Neste pano de fundo, e à falta de uma “reorientação africana” capaz de lhe proporcionar um
aggiornamento funcional, a Ordem de Avis conhecerá o seu derradeiro espasmo militar com a
participação na “aventura aragonesa”. Mas, em nosso entender, sem que esse episódio tenha
representado uma inflexão ao serviço régio dado que, até certa parte do seu percurso aragonês, o
Condestável D. Pedro (e através dele o mestrado de Avis) serviu como instrumento involuntário
de uma das várias alternativas da política externa de Afonso V.
O governo do mestrado de Avis pelo príncipe-herdeiro D. João iniciou-se pela reconstituição da
Mesa Mestral, entrementes amputada pela facção dos Sequeira, mas também pela resposta à
necessidade de pacificação interna e de reconstituição duma cadeia hierárquica dócil, objectivos
apenas alcançáveis através de uma chefia forte e dotada dos necessários poderes coercivos. Uma
vez entronizado o novo monarca português pretendia controlar directamente – desde logo – as
duas milícias de Avis e Santiago e, quando o ensejo se proporcionasse, substituir o governador do
Mestrado de Cristo. Perante o advento dos Reis Católicos, uma reviravolta na conjuntura
peninsular, de que decorria uma nova situação interna, o Príncipe Perfeito tentava corrigir os
desvios do projecto joanino consubstanciado no tempo dos Infantes, que se tinha justificado
aceitando a premissa de que a delegação do governo das ordens militares em príncipes da família
real seria uma forma adequada de mediar a subordinação das milícias aos interesses do Estado. A
premissa era falsa, tinha começado o período vestibular de anexação à coroa.
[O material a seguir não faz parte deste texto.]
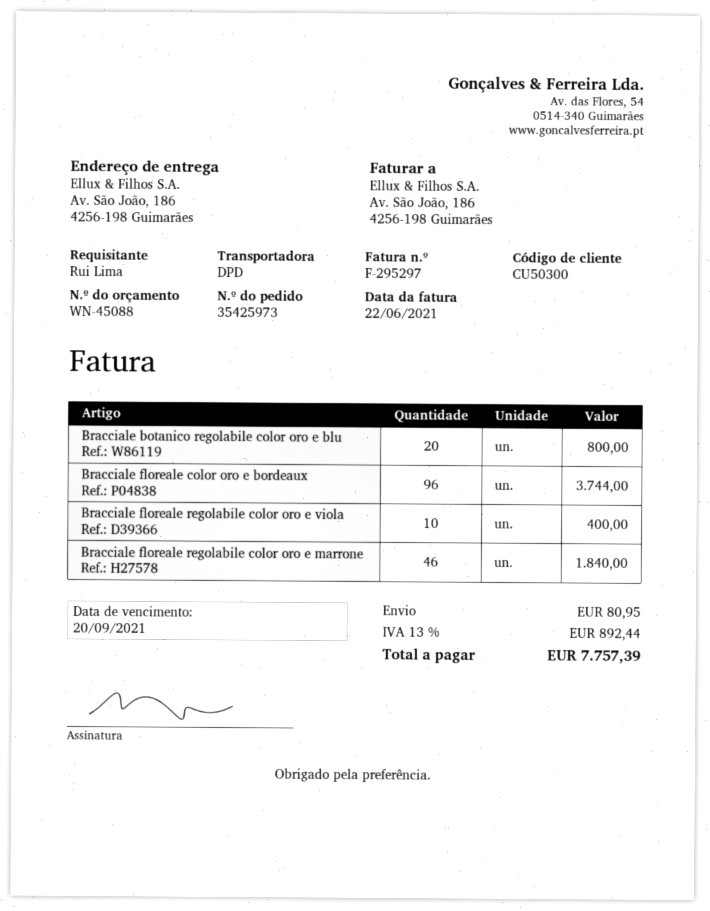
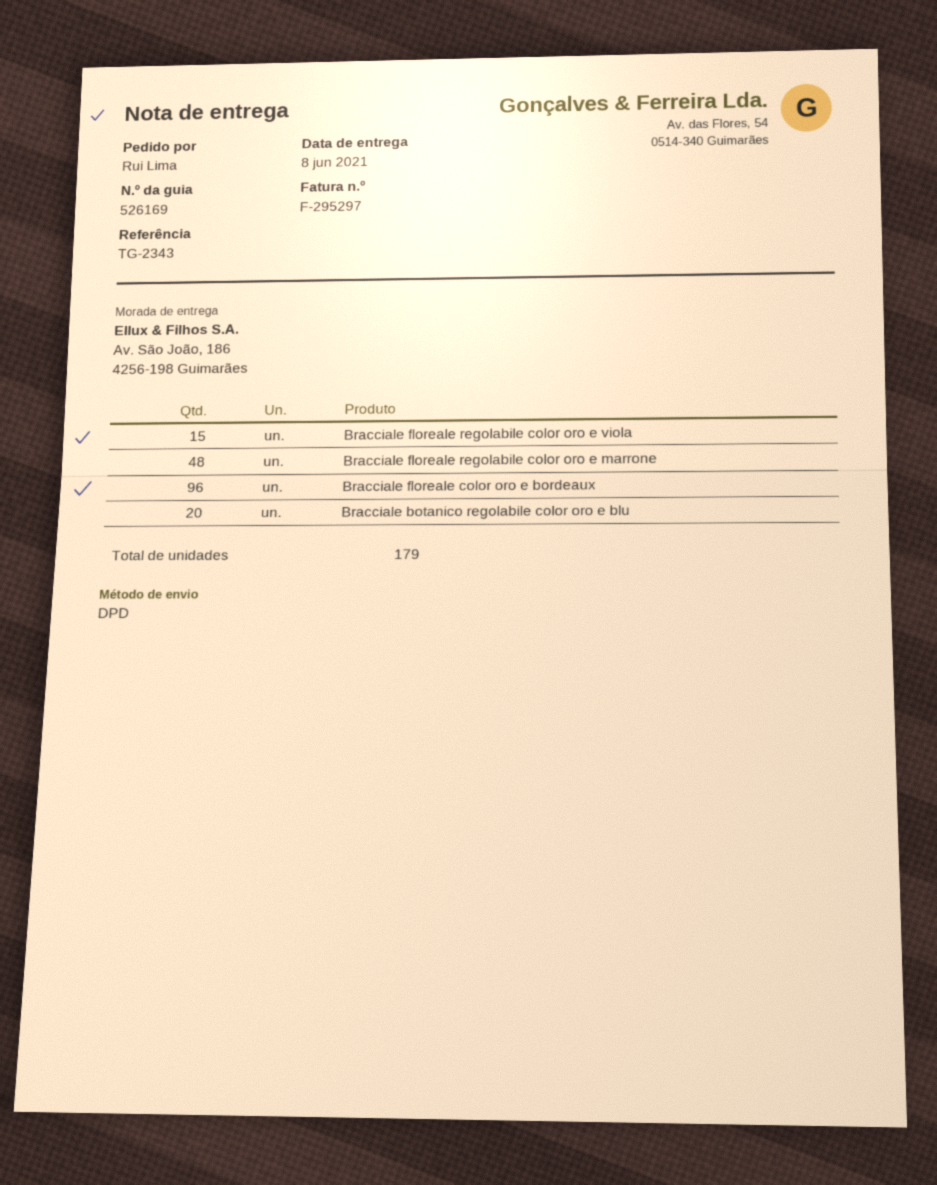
Bracciale floreale regolabile color oro e viola: 10 -> 15
Bracciale floreale regolabile color oro e marrone: 46 -> 48

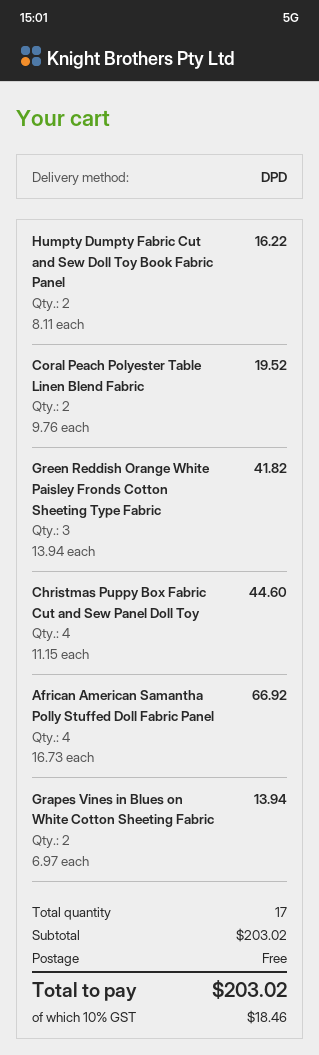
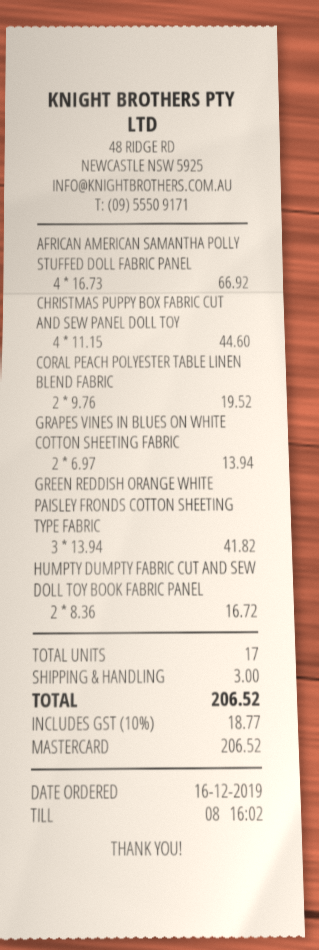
Humpty Dumpty Fabric Cut and Sew Doll Toy Book Fabric Panel: 2 x 8.11 = 16.22 -> 2 x 8.36 = 16.72
shipping: 0.00 -> 3.00
tax: 10% = 18.46 -> 10% = 18.77
total: 203.02 -> 206.52

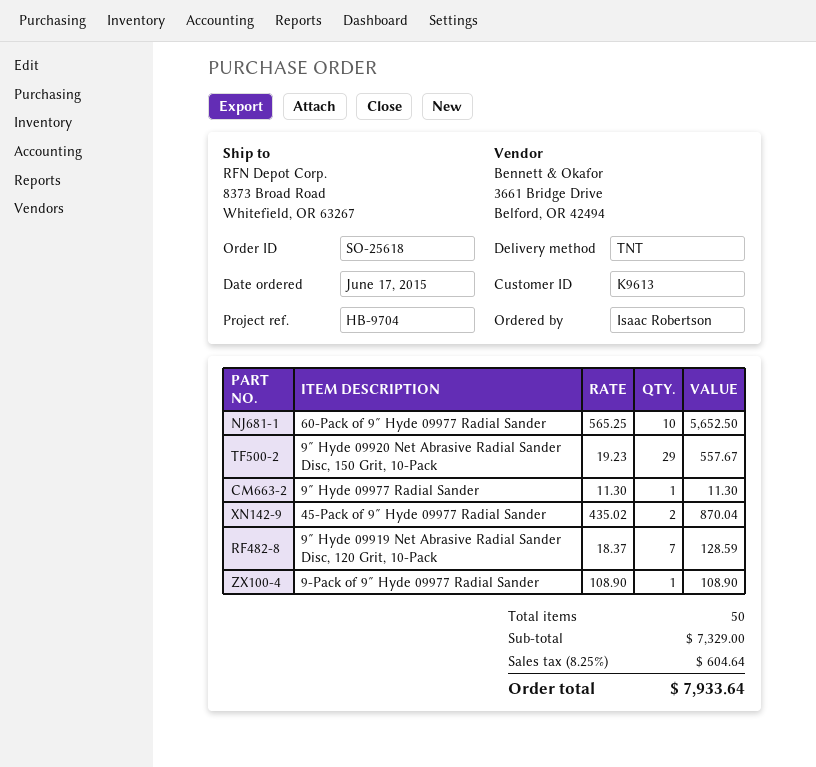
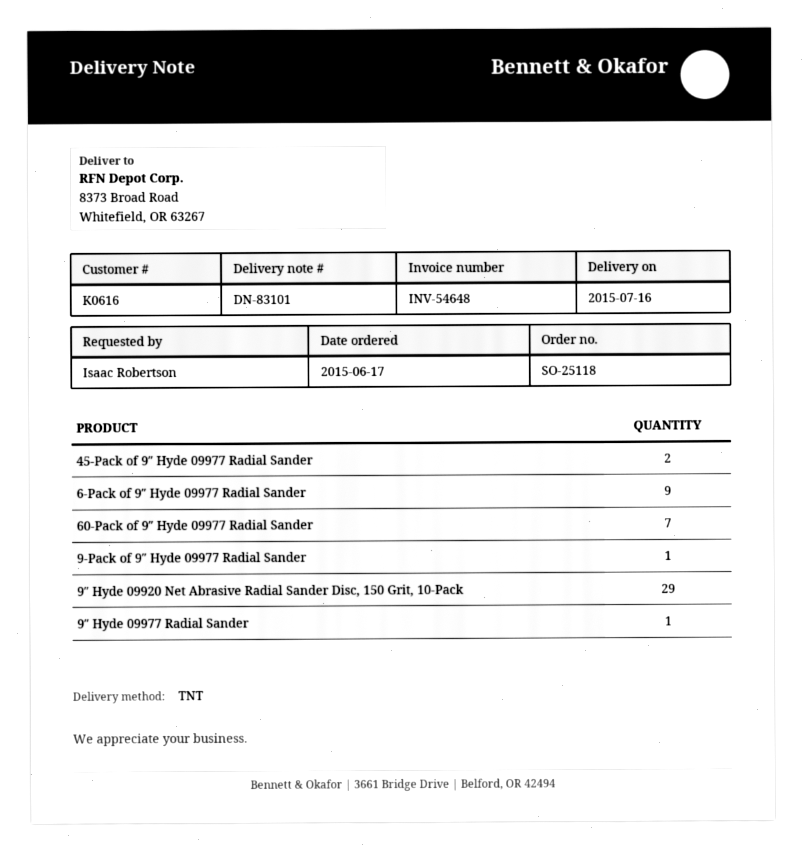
order number: SO-25618 -> SO-25118
customer number: K9613 -> K0616
60-Pack of 9″ Hyde 09977 Radial Sander: 10 -> 7
9″ Hyde 09919 Net Abrasive Radial Sander Disc, 120 Grit, 10-Pack: 7 -> none
6-Pack of 9″ Hyde 09977 Radial Sander: none -> 9

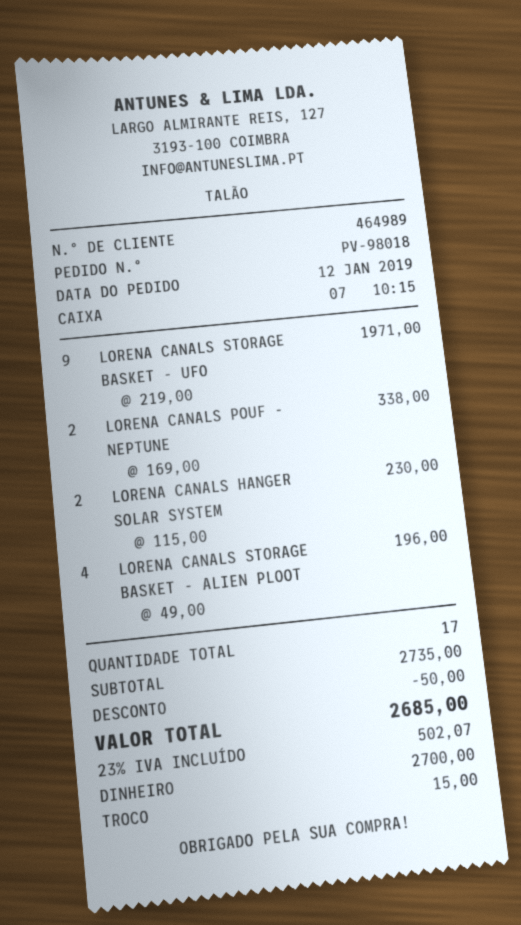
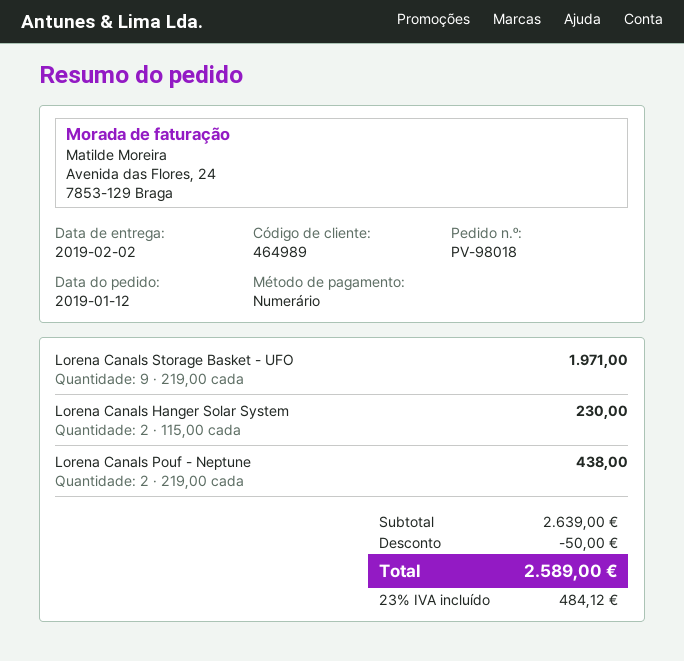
LORENA CANALS POUF - NEPTUNE: 2 x 169.00 = 338.00 -> 2 x 219.00 = 438.00
LORENA CANALS STORAGE BASKET - ALIEN PLOOT: 4 x 49.00 = 196.00 -> none
subtotal: 2735.00 -> 2639.00
tax: 23% = 502.07 -> 23% = 484.12
total: 2685.00 -> 2589.00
A morte prematura do príncipe-herdeiro D. Afonso, veio a suscitar a hipótese da sucessão ao
trono se poder inflectir em favor do bastardo régio D. Jorge. Esta solução nunca vingou,
sobretudo devido à actuação concertada de uma liga de família encabeçada, não apenas por uma,
mas por três mulheres oriundas da Casa de Viseu: as rainhas de Castela e Portugal e a duquesa
viúva de Viseu, que actuaram dentro da conjuntura favorável do papado do valenciano Rodrigo
de Borja, tendo a seu favor a grande política europeia e os interesses e preocupações da potência
emergente que era Aragão-Castela.
A realpolitik, como lhe chamámos, vergou o monarca à necessidade de abdicar da candidatura do
filho em proveito do cunhado, duque de Beja. Mas deixando ao último representante varonil dos
Beja-Viseu o presente envenenado do seu testamento. Se esta derradeira vontade de D. João II
tivesse sido integralmente cumprida, reunindo numa única e sibilina Fénix Renascida a sombra
do Regente D. Pedro e a ameaça de D. Fernando, duque de Viseu, o reinado do Venturoso teria
sido bem diverso. Mas este pretor não cuida do nariz de Cleópatra, antes de restituir a D. Manuel
I a sua verdadeira dimensão: confrontando o disposto no testamento de D. João II com as
doações e mercês efectivamente recebidas pelo senhor D. Jorge, é impossível não constatar que o
monarca procurou cumprir, de acordo com a sua própria agenda, uma parte substancial do
clausulado. Mas também que evitou cumprir tudo aquilo que pudesse equipará-lo a um Infante,
robustecer as suas alianças familiares, consumar a hegemonia sobre as ordens militares ou, de
qualquer modo, contribuir para o transformar num contra-poder multi-regional enquistado no
reino, e susceptível de constituir ameaça para a Coroa. Ao contrário do que insiste em ver alguma
historiografia, D. Jorge, mestre de Avis e Santiago não foi perseguido, “espoliado”, nem afastado
pelo rei Venturoso, simplesmente gerido e tutelado.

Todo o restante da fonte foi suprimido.